Off-Campus in Paraguay

In News, Winter/Spring 2018 by demo


What do you do if you are a Dordt College agriculture major itching to get some international field experience, but Dordt doesn’t offer an ag-specific off-campus program? You design your own, of course.

Senior Sam Roskamp worked with his academic adviser, Dordt’s global education office, his parents, and local contacts to arrange a semester program in Paraguay last fall. Roskamp stayed at a high school where, in addition to taking academic courses, the 150 high school students maintain and manage the school and the school’s farm. Roskamp oversaw a new hydroponic system and participated in a reforestation project. He also worked with other agricultural institutions to graft mango trees and tomato plants, market medicinal plants, tour with a Korean extension group partnering with poor farmers, and work in a Taiwanese extension group’s greenhouse.

“I went to Paraguay not necessarily to help teach other students what I had been learning, but to get a pulse on the country’s culture, political infrastructure, worldviews, economic well-being, and everything that defines it,” says Roskamp. “Before we can think of aiding and assisting those living under poorer conditions than ourselves, we need to understand the various forces that influence the conditions and circumstances that they are in.”

Roskamp’s father, who spends much of his time in Paraguay, agrees that it is important to live in a culture to understand it. “General principles, whether in ag or other areas, need to be applied uniquely to the challenges of local situations,” says John Roskamp. “Seeing how things work in agriculture, language, climate, economic and religious environment deepens one’s understanding and challenges one to see where he or she is lacking or up to the task.”

Roskamp’s semester abroad began by meeting with the global education and agriculture departments to explore what it might take to earn Dordt agriculture credit while living in Paraguay. His parents—who served in Paraguay for 12 years and plan to relocate there again in the near future—were familiar with local Christian schools and agriculture organizations. Part way through the process, they discovered that Roskamp had accumulated enough credits to take the semester off; so, instead of being a Dordt student while in Paraguay, he was a Dordt ambassador, helping build relationships between Paraguayan administrators and Dordt faculty and staff.
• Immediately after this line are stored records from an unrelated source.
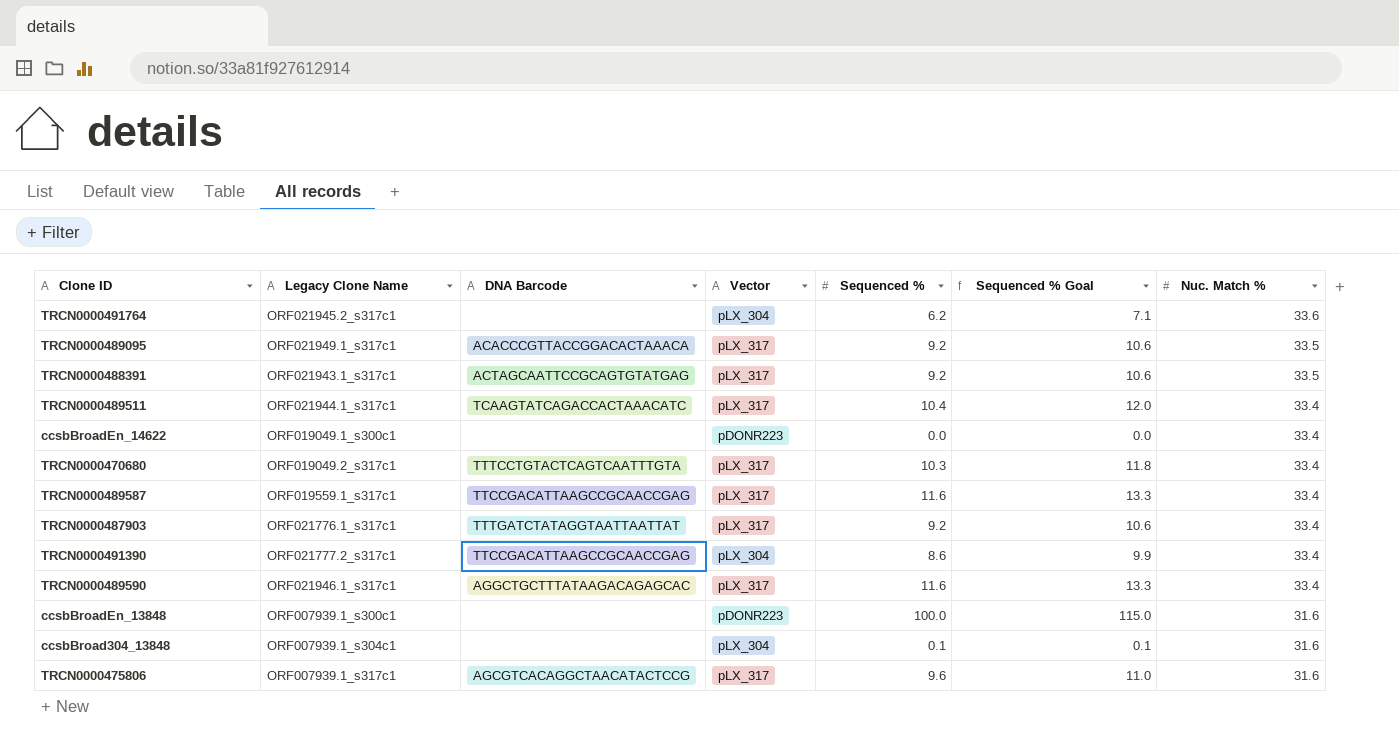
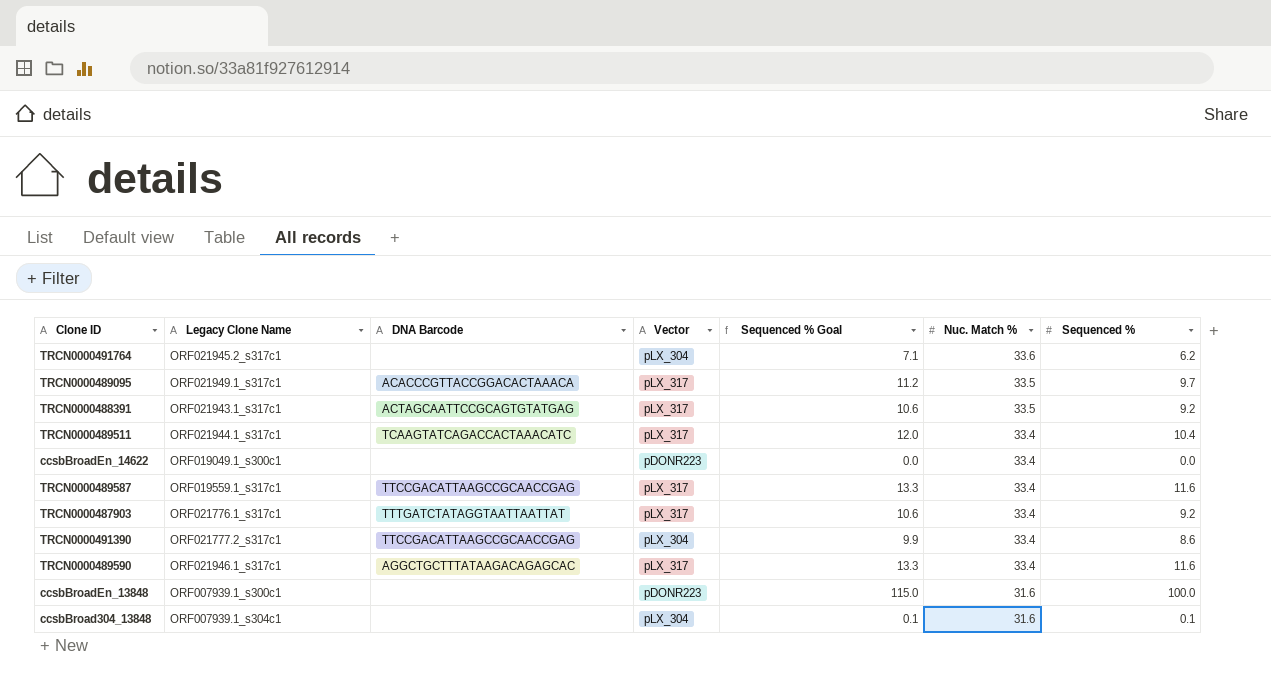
column Sequenced % | position: 5 -> 7
row TRCN0000470680: ORF019049.2_s317c1 | TTTCCTGTACTCAGTCAATTTGTA | pLX_317 | 10.3 | 11.8 | 33.4 -> none
row TRCN0000475806: ORF007939.1_s317c1 | AGCGTCACAGGCTAACATACTCCG | pLX_317 | 9.6 | 11.0 | 31.6 -> none
TRCN0000489095 | Sequenced % Goal: 10.6 -> 11.2
TRCN0000489095 | Sequenced %: 9.2 -> 9.7

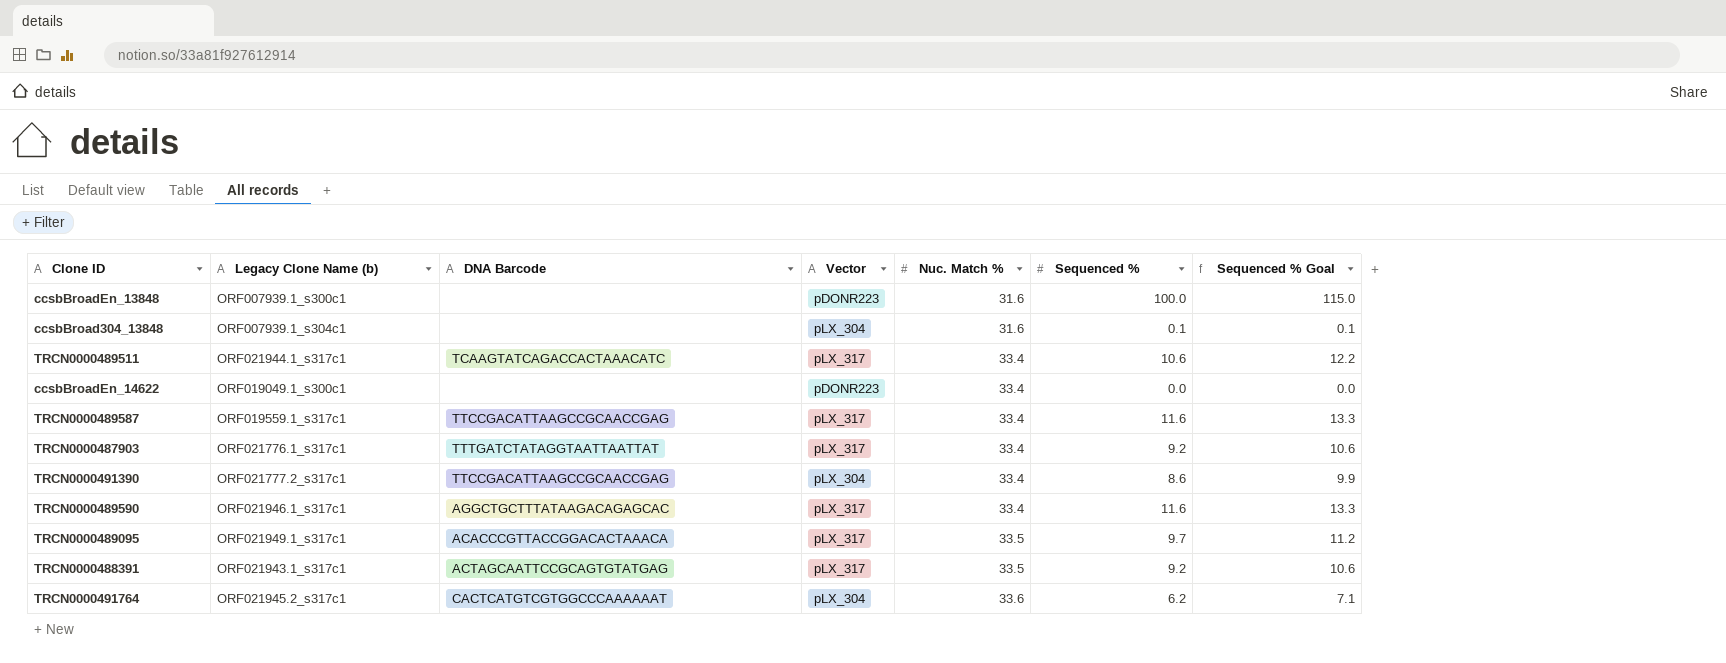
row order: Nuc. Match % descending -> Nuc. Match % ascending
column name: Legacy Clone Name -> Legacy Clone Name (b)
column Sequenced % Goal | position: 5 -> 7
TRCN0000489511 | Sequenced %: 10.4 -> 10.6
TRCN0000489511 | Sequenced % Goal: 12.0 -> 12.2
TRCN0000491764 | DNA Barcode: none -> CACTCATGTCGTGGCCCAAAAAAT

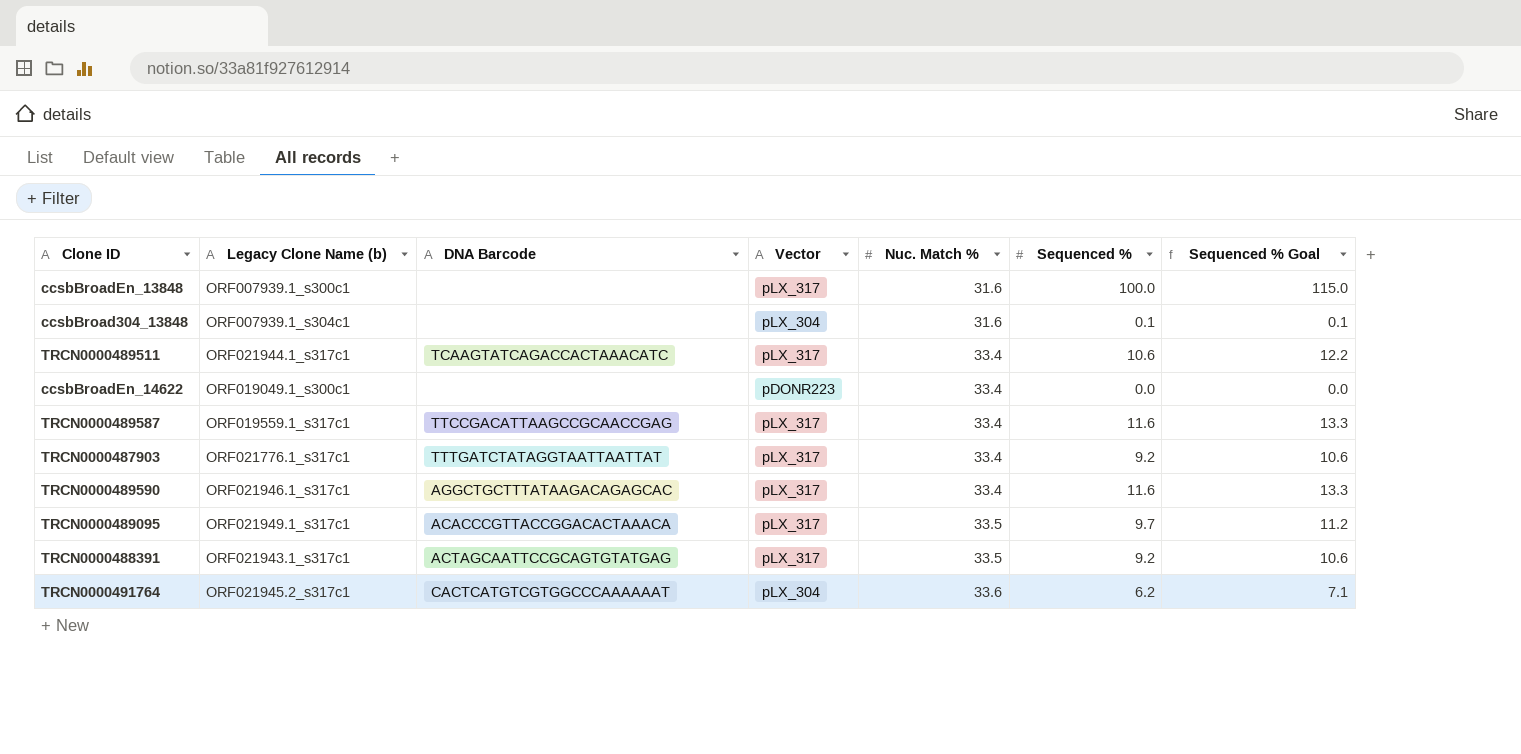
row TRCN0000491390: ORF021777.2_s317c1 | TTCCGACATTAAGCCGCAACCGAG | pLX_304 | 33.4 | 8.6 | 9.9 -> none
ccsbBroadEn_13848 | Vector: pDONR223 -> pLX_317

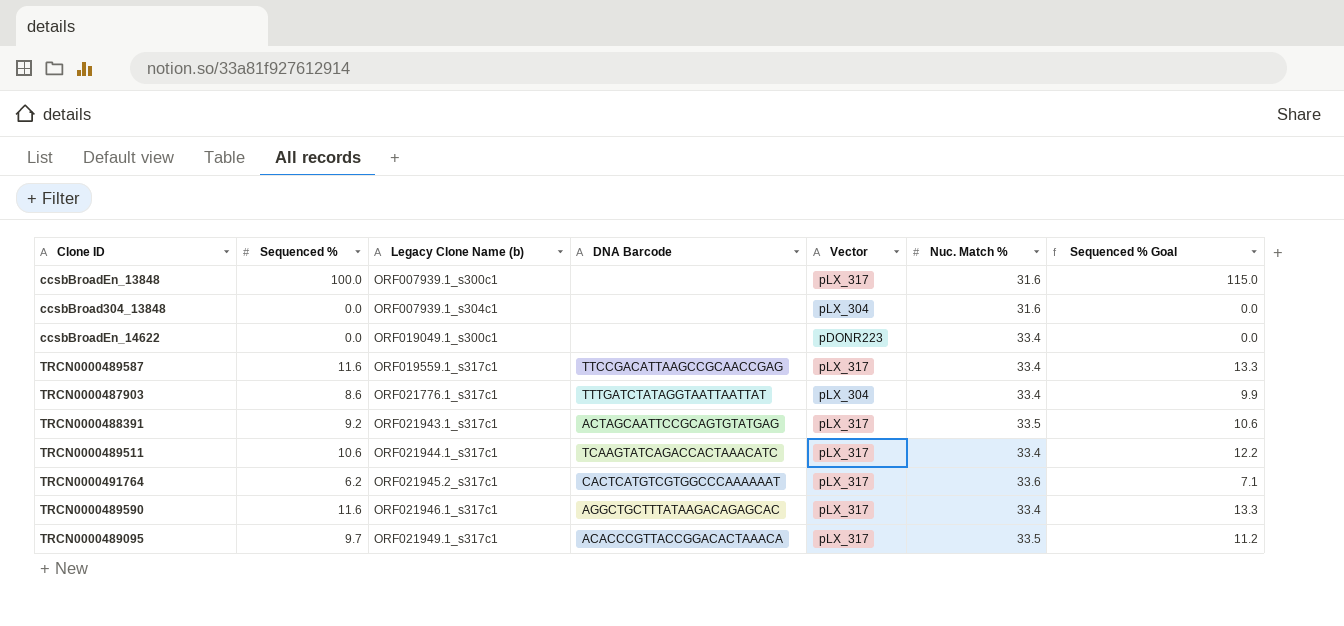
row order: Nuc. Match % ascending -> Legacy Clone Name (b) ascending
column Sequenced % | position: 6 -> 2
ccsbBroad304_13848 | Sequenced %: 0.1 -> 0.0
ccsbBroad304_13848 | Sequenced % Goal: 0.1 -> 0.0
TRCN0000487903 | Sequenced %: 9.2 -> 8.6
TRCN0000487903 | Vector: pLX_317 -> pLX_304
TRCN0000487903 | Sequenced % Goal: 10.6 -> 9.9
TRCN0000491764 | Vector: pLX_304 -> pLX_317

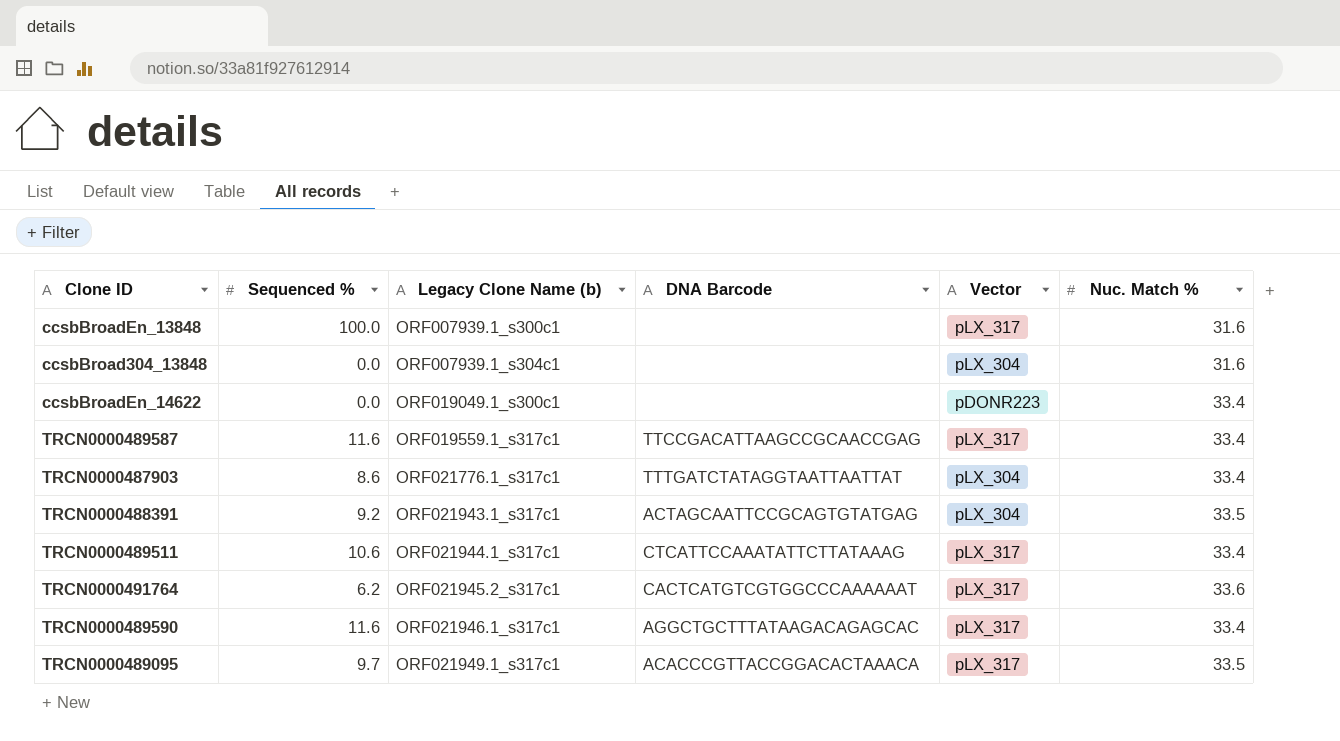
column Sequenced % Goal | formula: [Sequenced %] * 1.15 -> none
TRCN0000488391 | Vector: pLX_317 -> pLX_304
TRCN0000489511 | DNA Barcode: TCAAGTATCAGACCACTAAACATC -> CTCATTCCAAATATTCTTATAAAG

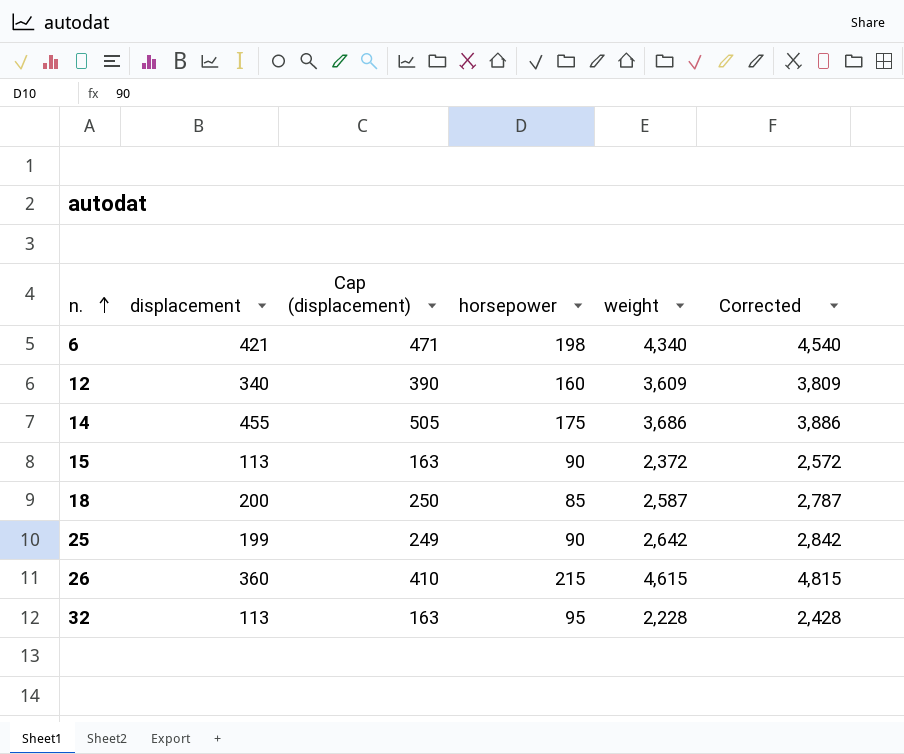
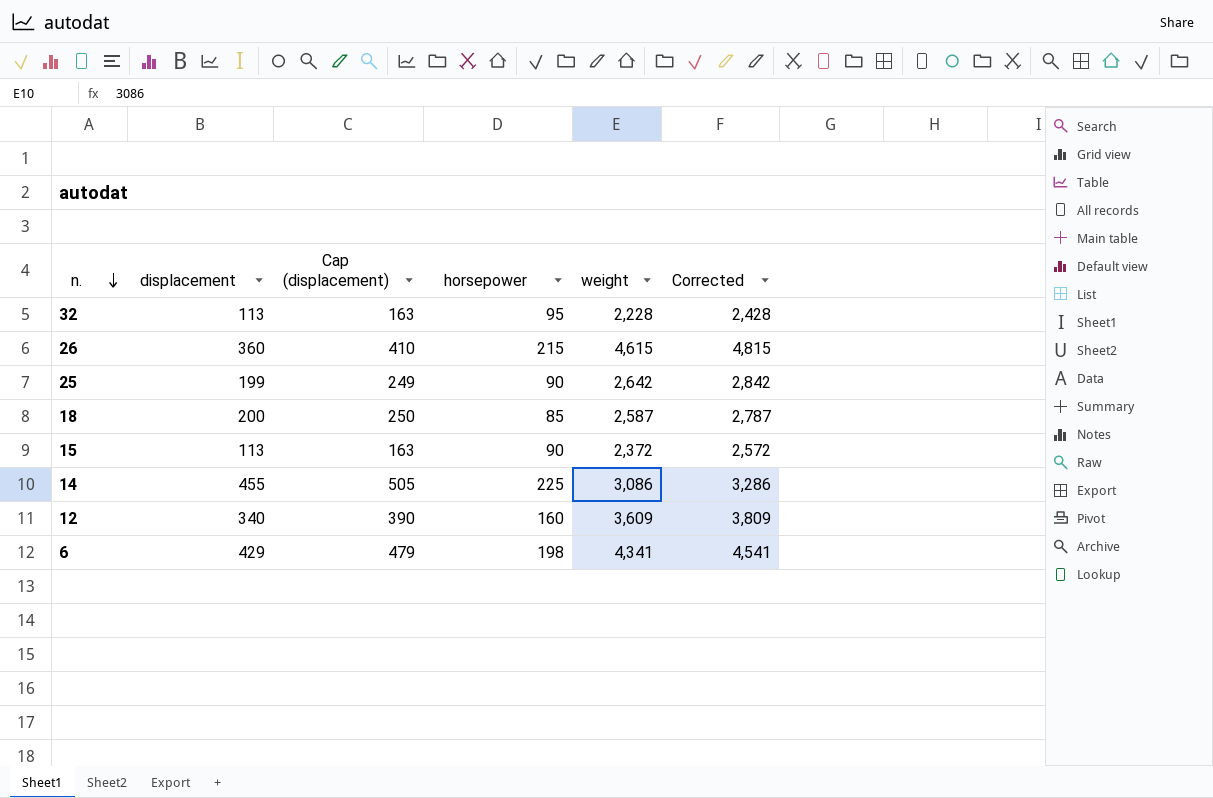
row order: n. ascending -> n. descending
14 | horsepower: 175 -> 225
14 | weight: 3,686 -> 3,086
14 | Corrected: 3,886 -> 3,286
6 | displacement: 421 -> 429
6 | Cap (displacement): 471 -> 479
6 | weight: 4,340 -> 4,341
6 | Corrected: 4,540 -> 4,541

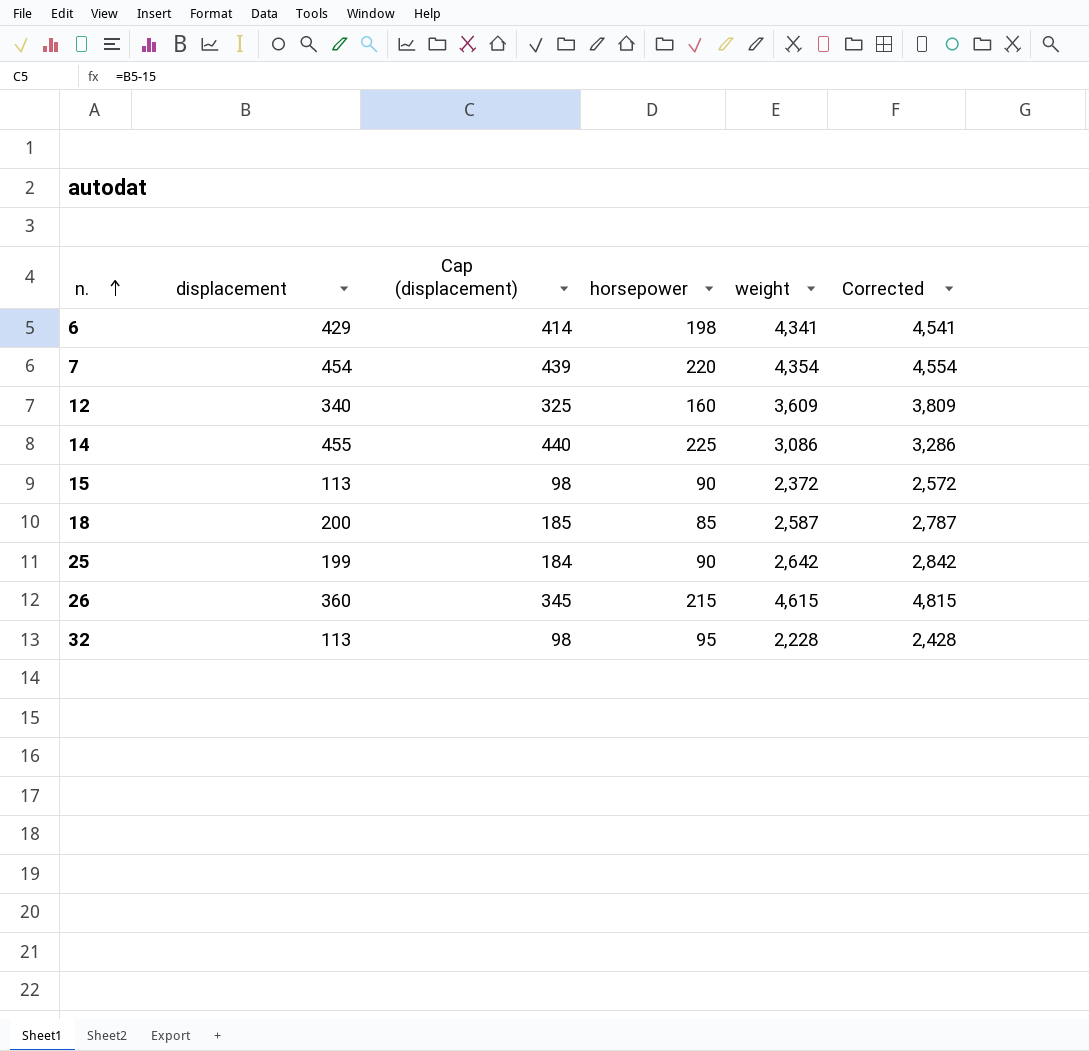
row order: n. descending -> n. ascending
column Cap (displacement) | formula: [displacement] + 50 -> [displacement] - 15
row 7: none -> 454 | 439 | 220 | 4,354 | 4,554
“Sam’s motivation and dedication to learning agriculture in Paraguay allowed him to persevere and overcome many challenges,” says Dordt’s Director for Global Education Adam Adams.

And because of Roskamp’s time in Paraguay, Dordt’s agriculture department became acquainted with the organizations he served, possibly opening the door to other students who may wish to spend a semester there.

“We hope that other students will visit Paraguay to study, apply what they have learned, and, frankly, come to grips with a different part of the world,” says John Roskamp. “We have had wonderful students from Paraguay study at Dordt, and it would be wonderful to have some come the other way.”